Düstere Halbjahresbilanz: 20 Prozent weniger Baugenehmigungen
Auch im Juni ist die Zahl der Baugenehmigungen im Wohnungsbau weiter zweistellig zurückgegangen. Mit nur noch genehmigten 17.600 Wohnungen wurde das Niveau des Vorjahresmonats um 19 Prozent unterschritten. Hoffnung auf eine Belebung ist für das Baugewerbe weiterhin nicht in Sicht.
Wie das Statistische Bundesamt mitteilte, wurden im ersten Halbjahr dieses Jahres 106.700 Wohnungen genehmigt, 21,1 Prozent weniger als im Vorjahreszeitraum. Am stärksten sank die Zahl der Baugenehmigungen für Einfamilienhäuser, nämlich um 30,9 Prozent, bei den Zweifamilienhäusern sank sie um 14,9 Prozent. Im Mehrfamilienhausbau verringerte sich die Zahl der genehmigten Wohnungen um 20,8 Prozent, nachdem in dieser Sparte schon im Vorjahr ein Rückgang um 25 Prozent verzeichnet wurde.
„Wir steuern auf das schwächste Genehmigungsniveau seit dem Jahr 2010 zu. Der Wohnungsmangel in Ballungsgebieten und ihrem Umland sowie in vielen Regionalzentren wird dadurch zementiert,“ kommentiert Tim Oliver Müller, Hauptgeschäftsführer des Hauptverbandes der Deutschen Bauindustrie (HDB). Halte die aktuelle Genehmigungsflaute an, würde im Jahr 2024 mit rund 45.000 Wohnungen in Ein- und Zweifamilienhäusern der bisherige Tiefpunkt des Jahres 2008 um die Hälfte unterboten, so Müller.

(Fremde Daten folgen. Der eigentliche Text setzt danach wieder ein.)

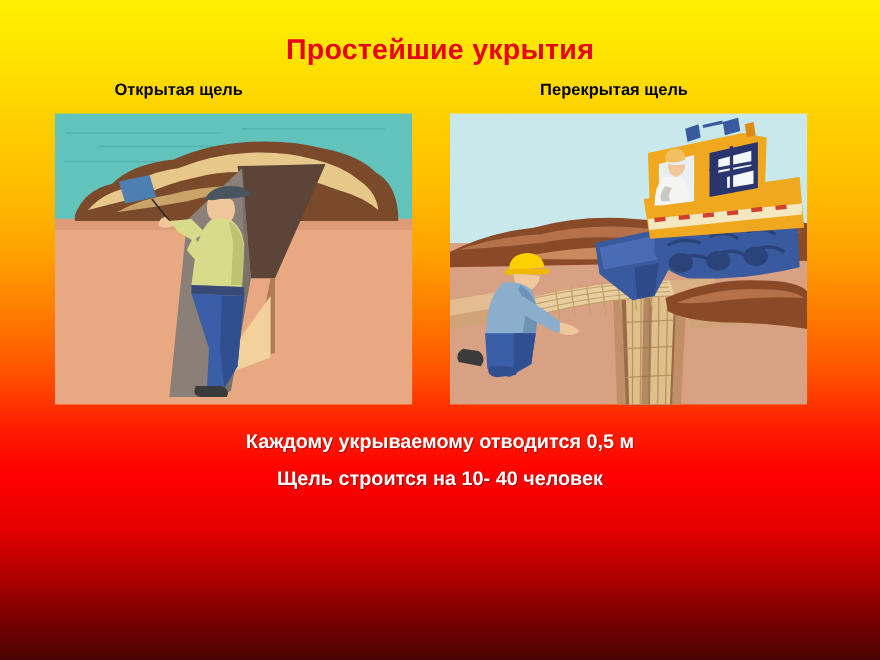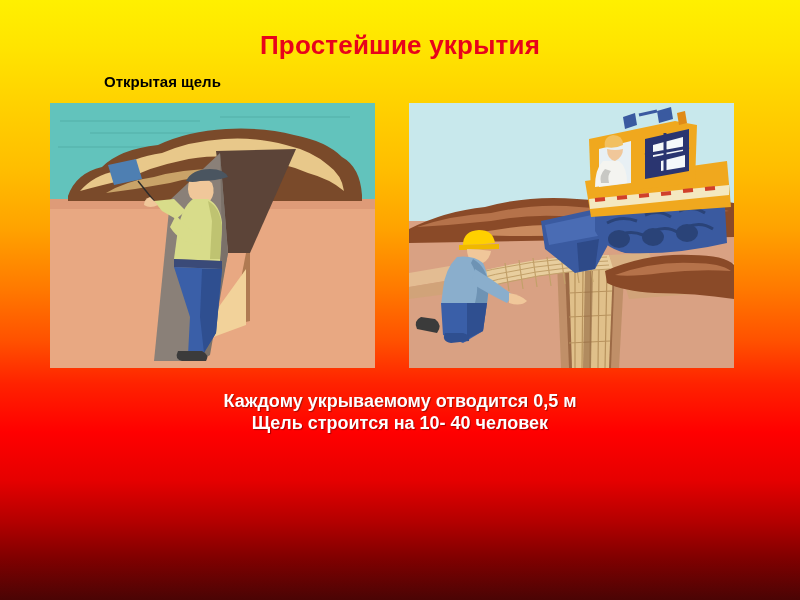--- a/index.html
+++ b/index.html
@@ -94,36 +94,37 @@
   #dim-heading {
     font-size: 15px;
     margin-bottom: 13px;
   }
   #dim-line-1 {
     font-size: 19px;
     margin-bottom: 16px;
   }
   #dim-line-2 {
     font-size: 18px;
-    margin-bottom: 1px;
+    margin-bottom: 13px;
   }
   #dim-line-3 {
     font-size: 18px;
     text-align: center;
   }
 </style>
 </head>
 <body>
 
 <div id="slide">
 
   <div id="slide-title">Простейшие укрытия</div>
 
   <div class="pic-caption" id="caption-left">Открытая щель</div>
 
+  <div class="pic-caption" id="caption-right">Перекрытая щель</div>
 
   <div class="picture" id="picture-left">
     <svg class="pic-svg" viewBox="0 0 325 265" preserveAspectRatio="none">
 
       <rect x="0" y="0" width="325" height="100" fill="#62C3BC"></rect>
 
       <path d="M10 18 H150 M40 30 H200 M170 14 H300 M8 44 H120" stroke="#4FA9A4" stroke-width="1.2" fill="none" opacity="0.7"></path>
 
       <rect x="0" y="96" width="325" height="169" fill="#E8A882"></rect>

Weniger Wohnungsbau in Europa
Aber nicht nur in Deutschland kriselt der Wohnungsbau. Noch deutlicher geht der Wohnungsbau in Skandinavien zurück. Während die Zahl der fertiggestellten Wohnungen in Deutschland um 15 Prozent zurückgehen wird, werde sich die Zahl in Finnland und Schweden gegenüber 2023 etwa halbieren, heißt es von der Forschergruppe Euroconstruct, der das Münchener ifo Institut angehört. Positive Zahlen kommen demnach nur aus Polen, Irland und Spanien. „Der europäische Wohnungsbau leidet unter gestiegenen Zinsen und der gesunkenen Kaufkraft“, so ifo-Bauexperte Ludwig Dorffmeister. „Den deutschen Wohnungsneubau belasten darüber hinaus die stark überhöhten Baukosten.“
Zu wenig Impulse: Wohnungsbau ist einfach zu teuer
Neben den relativ hohen Zinsen sieht die Bauwirtschaft die Gründe für die Wohnungsbaukrise in zu hohen gesetzlichen Vorgaben. "Vor allem wegen hoher Bauzinsen und strenger Energieanforderungen ist das Bauen für viele unerschwinglich geworden beziehungsweise es rentiert sich einfach nicht mehr", sagt Felix Pakleppa, Hauptgeschäftsführer beim Zentralverband Deutsches Baugewerbe (ZDB). "Die bisher von der Bundesregierung gesetzten Impulse sind zu schwach, um den Wohnungsbau wieder in Schwung zu bringen." Zwei Drittel aller Wohnungen in Deutschland würden private Bauherren bauen. Gerade sie aber seien angesichts der schwierigen Finanzierungsbedingungen mehr denn je auf die Förderung des EH 55-Standards angewiesen und hofften schon lange auf attraktivere Förderungen. "Die Bundesregierung sollte sich endlich zu ihren eigenen Zielen bekennen und mehr in den Wohnungsbau investieren", so Pakleppa.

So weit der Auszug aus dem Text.